What the task requires
In the entries that follow, say how many lines contain the string "RENO". Give no other words.

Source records
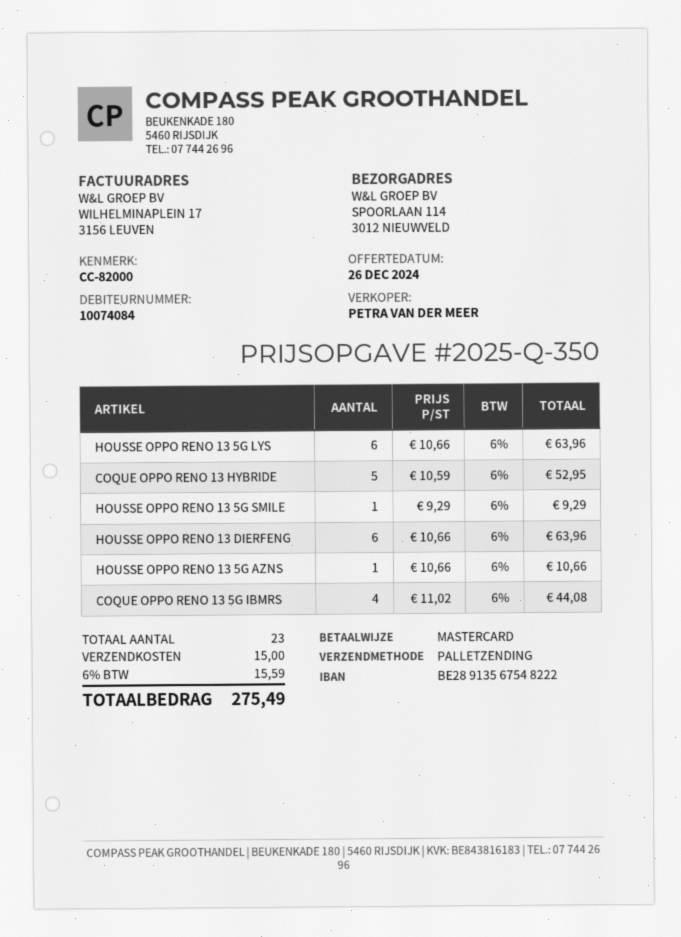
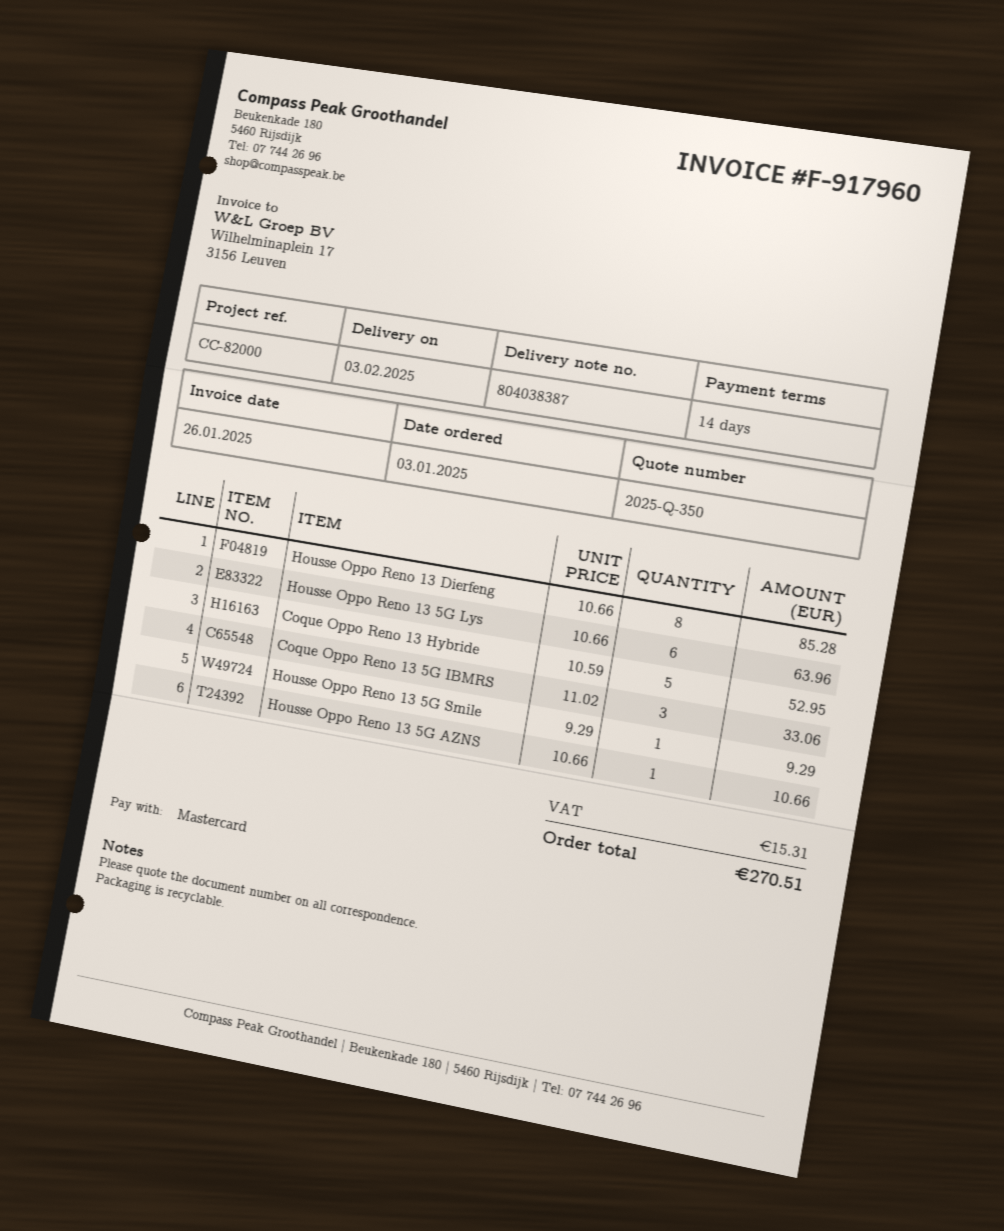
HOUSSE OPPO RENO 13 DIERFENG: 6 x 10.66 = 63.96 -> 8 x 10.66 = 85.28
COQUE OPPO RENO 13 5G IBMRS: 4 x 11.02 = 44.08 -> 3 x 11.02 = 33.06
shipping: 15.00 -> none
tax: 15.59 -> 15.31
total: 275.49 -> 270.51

--

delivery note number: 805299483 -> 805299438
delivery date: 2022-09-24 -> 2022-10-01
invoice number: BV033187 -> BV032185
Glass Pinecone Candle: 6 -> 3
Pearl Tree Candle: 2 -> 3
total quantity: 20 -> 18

* * *

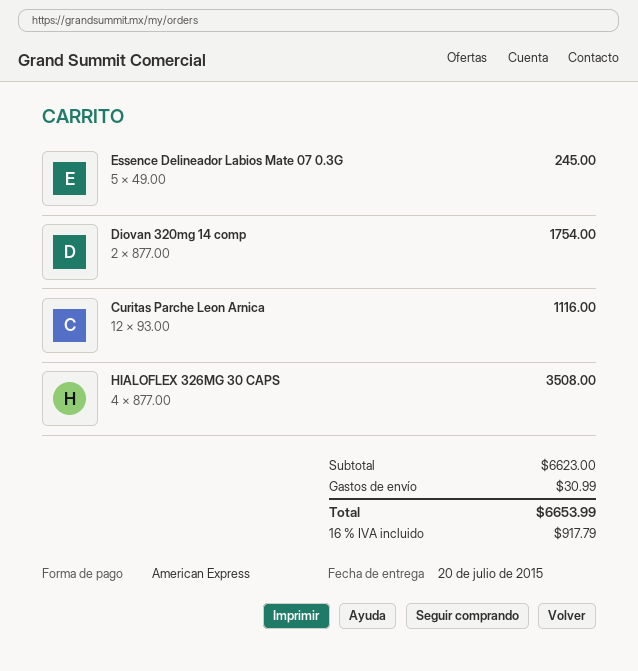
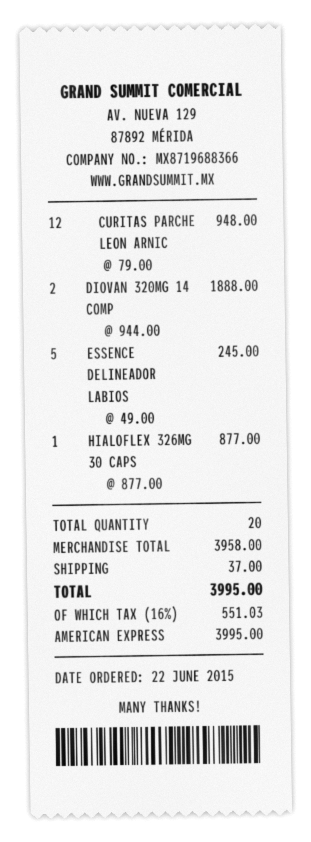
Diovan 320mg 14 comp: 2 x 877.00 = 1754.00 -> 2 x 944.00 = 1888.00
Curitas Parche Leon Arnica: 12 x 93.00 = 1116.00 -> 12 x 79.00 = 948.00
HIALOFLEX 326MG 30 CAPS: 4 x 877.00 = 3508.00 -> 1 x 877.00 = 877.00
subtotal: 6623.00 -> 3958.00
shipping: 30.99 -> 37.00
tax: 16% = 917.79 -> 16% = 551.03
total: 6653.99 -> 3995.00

The completed task
2